> **AIM OF THE EXERCISE**: Using the records below, repeat exactly the lines from the one holding "(213, 46) none" through the one holding "(161, 514) none", both ends included, and no others.

RECORDS PROVIDED below:

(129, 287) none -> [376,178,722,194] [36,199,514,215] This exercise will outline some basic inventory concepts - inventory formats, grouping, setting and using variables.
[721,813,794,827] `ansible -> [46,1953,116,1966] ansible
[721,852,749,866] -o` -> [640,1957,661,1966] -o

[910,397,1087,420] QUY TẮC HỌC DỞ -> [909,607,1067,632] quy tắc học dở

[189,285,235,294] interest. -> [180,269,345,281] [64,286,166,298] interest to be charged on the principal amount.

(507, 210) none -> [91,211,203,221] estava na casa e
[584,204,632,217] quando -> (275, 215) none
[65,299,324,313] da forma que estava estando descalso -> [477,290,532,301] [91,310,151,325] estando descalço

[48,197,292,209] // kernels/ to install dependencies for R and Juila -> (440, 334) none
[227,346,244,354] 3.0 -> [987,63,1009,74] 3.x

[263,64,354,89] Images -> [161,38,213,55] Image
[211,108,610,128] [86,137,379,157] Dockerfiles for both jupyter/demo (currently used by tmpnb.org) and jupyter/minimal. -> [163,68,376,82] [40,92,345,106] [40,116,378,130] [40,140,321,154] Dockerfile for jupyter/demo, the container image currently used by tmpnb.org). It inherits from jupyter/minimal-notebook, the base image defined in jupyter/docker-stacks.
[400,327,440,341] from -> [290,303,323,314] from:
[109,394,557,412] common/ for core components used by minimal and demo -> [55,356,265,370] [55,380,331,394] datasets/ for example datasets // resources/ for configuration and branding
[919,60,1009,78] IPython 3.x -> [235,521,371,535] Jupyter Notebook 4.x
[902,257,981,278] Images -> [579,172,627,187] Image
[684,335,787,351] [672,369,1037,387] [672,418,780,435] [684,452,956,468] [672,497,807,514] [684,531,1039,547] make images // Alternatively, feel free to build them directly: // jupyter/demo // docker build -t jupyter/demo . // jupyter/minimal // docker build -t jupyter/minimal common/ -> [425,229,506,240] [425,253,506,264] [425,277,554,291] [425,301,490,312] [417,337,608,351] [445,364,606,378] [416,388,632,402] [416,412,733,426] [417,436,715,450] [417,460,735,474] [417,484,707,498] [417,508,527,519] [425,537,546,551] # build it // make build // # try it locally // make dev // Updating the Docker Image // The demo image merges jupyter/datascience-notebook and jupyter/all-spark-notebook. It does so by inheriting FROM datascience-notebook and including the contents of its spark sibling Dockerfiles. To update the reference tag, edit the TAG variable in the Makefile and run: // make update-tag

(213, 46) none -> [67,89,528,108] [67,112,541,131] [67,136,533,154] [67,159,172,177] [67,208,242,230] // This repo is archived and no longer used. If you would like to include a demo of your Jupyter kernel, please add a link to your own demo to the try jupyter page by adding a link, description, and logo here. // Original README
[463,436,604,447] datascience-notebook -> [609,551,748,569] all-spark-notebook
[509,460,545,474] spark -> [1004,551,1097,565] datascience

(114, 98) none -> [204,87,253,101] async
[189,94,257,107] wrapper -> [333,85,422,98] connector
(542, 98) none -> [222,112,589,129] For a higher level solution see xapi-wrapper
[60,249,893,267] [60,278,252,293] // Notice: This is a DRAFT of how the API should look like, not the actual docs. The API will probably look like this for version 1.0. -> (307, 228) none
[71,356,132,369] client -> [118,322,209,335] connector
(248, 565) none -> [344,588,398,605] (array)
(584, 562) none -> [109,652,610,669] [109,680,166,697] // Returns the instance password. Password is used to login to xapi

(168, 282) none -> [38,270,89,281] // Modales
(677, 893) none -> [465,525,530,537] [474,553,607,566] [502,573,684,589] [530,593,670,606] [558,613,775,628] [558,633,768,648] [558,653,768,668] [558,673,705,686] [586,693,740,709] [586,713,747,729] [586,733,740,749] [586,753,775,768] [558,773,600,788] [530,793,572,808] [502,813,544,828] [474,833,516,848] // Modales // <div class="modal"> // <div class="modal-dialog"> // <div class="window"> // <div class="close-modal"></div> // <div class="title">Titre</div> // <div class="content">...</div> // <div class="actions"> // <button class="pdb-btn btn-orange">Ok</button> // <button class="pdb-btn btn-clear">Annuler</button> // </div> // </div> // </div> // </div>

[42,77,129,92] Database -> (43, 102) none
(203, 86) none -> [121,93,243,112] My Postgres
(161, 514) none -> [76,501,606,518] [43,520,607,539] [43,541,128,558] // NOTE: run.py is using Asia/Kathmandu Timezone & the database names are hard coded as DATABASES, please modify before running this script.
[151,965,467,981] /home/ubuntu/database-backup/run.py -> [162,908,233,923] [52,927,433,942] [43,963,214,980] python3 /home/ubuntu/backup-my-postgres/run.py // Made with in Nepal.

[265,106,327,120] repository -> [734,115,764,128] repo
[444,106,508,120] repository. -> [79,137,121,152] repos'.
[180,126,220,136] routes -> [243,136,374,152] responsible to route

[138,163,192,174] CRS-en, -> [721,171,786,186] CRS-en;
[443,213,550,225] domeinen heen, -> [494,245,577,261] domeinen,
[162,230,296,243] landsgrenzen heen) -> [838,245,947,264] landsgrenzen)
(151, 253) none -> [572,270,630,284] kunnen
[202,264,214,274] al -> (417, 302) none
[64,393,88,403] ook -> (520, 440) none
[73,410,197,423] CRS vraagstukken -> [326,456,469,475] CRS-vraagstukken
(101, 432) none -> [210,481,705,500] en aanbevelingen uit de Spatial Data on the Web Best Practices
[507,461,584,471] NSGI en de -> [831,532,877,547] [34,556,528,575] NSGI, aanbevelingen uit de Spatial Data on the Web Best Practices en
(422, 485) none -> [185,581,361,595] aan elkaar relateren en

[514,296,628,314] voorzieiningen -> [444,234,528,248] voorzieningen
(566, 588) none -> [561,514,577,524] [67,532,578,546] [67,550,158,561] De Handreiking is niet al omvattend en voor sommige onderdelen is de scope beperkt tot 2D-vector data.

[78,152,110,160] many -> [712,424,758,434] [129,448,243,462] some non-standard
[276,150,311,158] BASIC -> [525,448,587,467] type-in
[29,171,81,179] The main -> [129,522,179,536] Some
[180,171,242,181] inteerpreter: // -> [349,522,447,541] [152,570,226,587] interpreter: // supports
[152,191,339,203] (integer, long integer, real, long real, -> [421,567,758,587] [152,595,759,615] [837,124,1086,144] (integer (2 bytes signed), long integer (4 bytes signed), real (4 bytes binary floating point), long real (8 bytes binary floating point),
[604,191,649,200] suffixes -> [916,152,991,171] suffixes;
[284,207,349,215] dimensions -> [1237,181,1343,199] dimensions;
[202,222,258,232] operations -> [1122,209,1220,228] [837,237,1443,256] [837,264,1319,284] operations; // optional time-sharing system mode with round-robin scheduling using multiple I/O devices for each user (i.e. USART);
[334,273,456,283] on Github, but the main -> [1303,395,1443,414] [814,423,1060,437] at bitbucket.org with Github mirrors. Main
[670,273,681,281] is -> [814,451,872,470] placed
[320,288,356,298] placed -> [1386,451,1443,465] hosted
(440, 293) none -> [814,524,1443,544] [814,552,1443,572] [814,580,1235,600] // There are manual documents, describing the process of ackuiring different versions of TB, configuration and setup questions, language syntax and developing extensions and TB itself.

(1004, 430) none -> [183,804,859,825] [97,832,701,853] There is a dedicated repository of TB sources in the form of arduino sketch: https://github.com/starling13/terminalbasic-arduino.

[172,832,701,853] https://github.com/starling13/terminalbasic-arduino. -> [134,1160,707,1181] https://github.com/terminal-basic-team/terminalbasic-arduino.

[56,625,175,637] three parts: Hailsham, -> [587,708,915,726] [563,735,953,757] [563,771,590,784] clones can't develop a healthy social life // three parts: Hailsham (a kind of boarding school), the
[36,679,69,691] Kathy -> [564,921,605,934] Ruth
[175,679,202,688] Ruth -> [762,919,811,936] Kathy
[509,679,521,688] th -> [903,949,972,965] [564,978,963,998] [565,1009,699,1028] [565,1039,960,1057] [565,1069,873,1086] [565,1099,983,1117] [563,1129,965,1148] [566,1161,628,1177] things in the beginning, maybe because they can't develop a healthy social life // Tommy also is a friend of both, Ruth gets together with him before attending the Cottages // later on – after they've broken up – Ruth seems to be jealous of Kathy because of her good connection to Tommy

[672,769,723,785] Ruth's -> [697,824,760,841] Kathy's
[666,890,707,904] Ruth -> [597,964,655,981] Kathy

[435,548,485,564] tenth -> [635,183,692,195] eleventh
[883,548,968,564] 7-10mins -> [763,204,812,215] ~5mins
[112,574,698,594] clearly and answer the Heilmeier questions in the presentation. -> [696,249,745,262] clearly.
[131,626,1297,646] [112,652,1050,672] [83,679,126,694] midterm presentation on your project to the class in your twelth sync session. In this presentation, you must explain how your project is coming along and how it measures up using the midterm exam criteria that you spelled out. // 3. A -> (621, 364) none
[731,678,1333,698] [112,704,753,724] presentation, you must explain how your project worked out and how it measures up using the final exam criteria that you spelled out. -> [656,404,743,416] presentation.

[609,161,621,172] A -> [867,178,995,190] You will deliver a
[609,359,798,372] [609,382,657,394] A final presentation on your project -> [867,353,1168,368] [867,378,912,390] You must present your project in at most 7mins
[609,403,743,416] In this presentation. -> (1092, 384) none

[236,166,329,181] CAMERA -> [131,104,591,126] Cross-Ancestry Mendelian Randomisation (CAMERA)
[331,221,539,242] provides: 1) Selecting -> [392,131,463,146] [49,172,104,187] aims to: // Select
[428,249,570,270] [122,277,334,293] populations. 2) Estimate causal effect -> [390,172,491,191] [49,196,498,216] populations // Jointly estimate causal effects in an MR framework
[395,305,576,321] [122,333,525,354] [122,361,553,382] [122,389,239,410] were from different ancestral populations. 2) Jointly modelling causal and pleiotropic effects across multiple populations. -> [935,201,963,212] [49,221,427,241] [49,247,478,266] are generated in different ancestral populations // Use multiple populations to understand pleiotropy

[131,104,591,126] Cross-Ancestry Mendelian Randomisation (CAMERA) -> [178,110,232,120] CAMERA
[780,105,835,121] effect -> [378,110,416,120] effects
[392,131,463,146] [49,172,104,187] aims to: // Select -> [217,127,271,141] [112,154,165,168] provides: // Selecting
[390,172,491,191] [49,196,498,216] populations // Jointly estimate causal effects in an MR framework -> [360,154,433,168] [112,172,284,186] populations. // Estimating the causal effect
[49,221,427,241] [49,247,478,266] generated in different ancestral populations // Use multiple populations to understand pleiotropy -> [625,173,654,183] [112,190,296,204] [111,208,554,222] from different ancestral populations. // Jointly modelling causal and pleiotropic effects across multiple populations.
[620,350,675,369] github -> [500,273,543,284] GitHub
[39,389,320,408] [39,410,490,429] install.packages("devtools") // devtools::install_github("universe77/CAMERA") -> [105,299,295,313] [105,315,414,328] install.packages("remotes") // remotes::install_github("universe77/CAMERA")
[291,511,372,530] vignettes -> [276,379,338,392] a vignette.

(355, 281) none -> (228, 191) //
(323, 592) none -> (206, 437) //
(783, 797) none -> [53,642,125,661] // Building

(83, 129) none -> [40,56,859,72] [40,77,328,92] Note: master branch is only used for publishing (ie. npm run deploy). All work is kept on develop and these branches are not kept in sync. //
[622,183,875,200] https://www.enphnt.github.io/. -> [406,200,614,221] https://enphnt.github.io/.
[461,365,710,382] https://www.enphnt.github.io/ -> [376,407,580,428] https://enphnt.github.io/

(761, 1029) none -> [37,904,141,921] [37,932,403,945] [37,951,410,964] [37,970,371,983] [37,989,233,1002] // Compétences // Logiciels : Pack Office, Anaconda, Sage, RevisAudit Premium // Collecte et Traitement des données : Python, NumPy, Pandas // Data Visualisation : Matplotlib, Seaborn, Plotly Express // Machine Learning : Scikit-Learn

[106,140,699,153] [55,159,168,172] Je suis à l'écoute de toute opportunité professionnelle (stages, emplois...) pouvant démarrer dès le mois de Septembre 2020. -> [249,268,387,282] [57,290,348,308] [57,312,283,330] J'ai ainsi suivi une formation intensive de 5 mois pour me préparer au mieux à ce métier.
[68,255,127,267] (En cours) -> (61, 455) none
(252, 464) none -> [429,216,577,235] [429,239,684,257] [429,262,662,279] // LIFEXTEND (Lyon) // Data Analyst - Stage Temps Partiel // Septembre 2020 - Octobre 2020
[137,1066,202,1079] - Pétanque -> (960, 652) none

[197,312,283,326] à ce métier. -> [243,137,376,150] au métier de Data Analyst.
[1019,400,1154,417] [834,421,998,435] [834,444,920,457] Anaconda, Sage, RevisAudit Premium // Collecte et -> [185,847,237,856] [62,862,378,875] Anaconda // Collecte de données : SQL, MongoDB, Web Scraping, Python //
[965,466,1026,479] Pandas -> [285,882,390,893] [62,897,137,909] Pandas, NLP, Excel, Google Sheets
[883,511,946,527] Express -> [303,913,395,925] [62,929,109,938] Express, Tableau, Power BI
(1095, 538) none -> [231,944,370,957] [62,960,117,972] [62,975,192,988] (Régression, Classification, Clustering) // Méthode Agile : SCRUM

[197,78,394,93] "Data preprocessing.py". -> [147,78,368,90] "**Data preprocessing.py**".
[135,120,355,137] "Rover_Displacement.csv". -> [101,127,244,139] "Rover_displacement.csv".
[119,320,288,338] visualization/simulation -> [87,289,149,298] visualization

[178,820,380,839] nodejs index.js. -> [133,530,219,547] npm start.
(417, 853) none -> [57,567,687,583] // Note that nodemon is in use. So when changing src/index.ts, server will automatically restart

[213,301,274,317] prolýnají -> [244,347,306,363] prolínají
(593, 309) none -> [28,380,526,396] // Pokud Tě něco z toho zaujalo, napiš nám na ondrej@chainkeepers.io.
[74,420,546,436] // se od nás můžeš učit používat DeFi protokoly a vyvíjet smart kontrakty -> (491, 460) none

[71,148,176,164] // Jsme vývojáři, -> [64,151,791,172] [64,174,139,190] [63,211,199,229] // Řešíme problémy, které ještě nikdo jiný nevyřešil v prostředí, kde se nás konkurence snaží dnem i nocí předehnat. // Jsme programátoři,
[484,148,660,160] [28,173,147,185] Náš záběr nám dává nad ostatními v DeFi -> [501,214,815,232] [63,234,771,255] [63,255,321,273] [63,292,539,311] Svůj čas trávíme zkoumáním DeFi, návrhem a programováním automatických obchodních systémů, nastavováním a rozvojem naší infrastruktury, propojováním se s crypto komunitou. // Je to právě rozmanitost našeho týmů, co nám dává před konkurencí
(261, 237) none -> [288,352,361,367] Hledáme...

End of RECORDS PROVIDED.

> **YOUR RESPONSE**:
(213, 46) none -> [67,89,528,108] [67,112,541,131] [67,136,533,154] [67,159,172,177] [67,208,242,230] // This repo is archived and no longer used. If you would like to include a demo of your Jupyter kernel, please add a link to your own demo to the try jupyter page by adding a link, description, and logo here. // Original README
[463,436,604,447] datascience-notebook -> [609,551,748,569] all-spark-notebook
[509,460,545,474] spark -> [1004,551,1097,565] datascience

(114, 98) none -> [204,87,253,101] async
[189,94,257,107] wrapper -> [333,85,422,98] connector
(542, 98) none -> [222,112,589,129] For a higher level solution see xapi-wrapper
[60,249,893,267] [60,278,252,293] // Notice: This is a DRAFT of how the API should look like, not the actual docs. The API will probably look like this for version 1.0. -> (307, 228) none
[71,356,132,369] client -> [118,322,209,335] connector
(248, 565) none -> [344,588,398,605] (array)
(584, 562) none -> [109,652,610,669] [109,680,166,697] // Returns the instance password. Password is used to login to xapi

(168, 282) none -> [38,270,89,281] // Modales
(677, 893) none -> [465,525,530,537] [474,553,607,566] [502,573,684,589] [530,593,670,606] [558,613,775,628] [558,633,768,648] [558,653,768,668] [558,673,705,686] [586,693,740,709] [586,713,747,729] [586,733,740,749] [586,753,775,768] [558,773,600,788] [530,793,572,808] [502,813,544,828] [474,833,516,848] // Modales // <div class="modal"> // <div class="modal-dialog"> // <div class="window"> // <div class="close-modal"></div> // <div class="title">Titre</div> // <div class="content">...</div> // <div class="actions"> // <button class="pdb-btn btn-orange">Ok</button> // <button class="pdb-btn btn-clear">Annuler</button> // </div> // </div> // </div> // </div>

[42,77,129,92] Database -> (43, 102) none
(203, 86) none -> [121,93,243,112] My Postgres
(161, 514) none -> [76,501,606,518] [43,520,607,539] [43,541,128,558] // NOTE: run.py is using Asia/Kathmandu Timezone & the database names are hard coded as DATABASES, please modify before running this script.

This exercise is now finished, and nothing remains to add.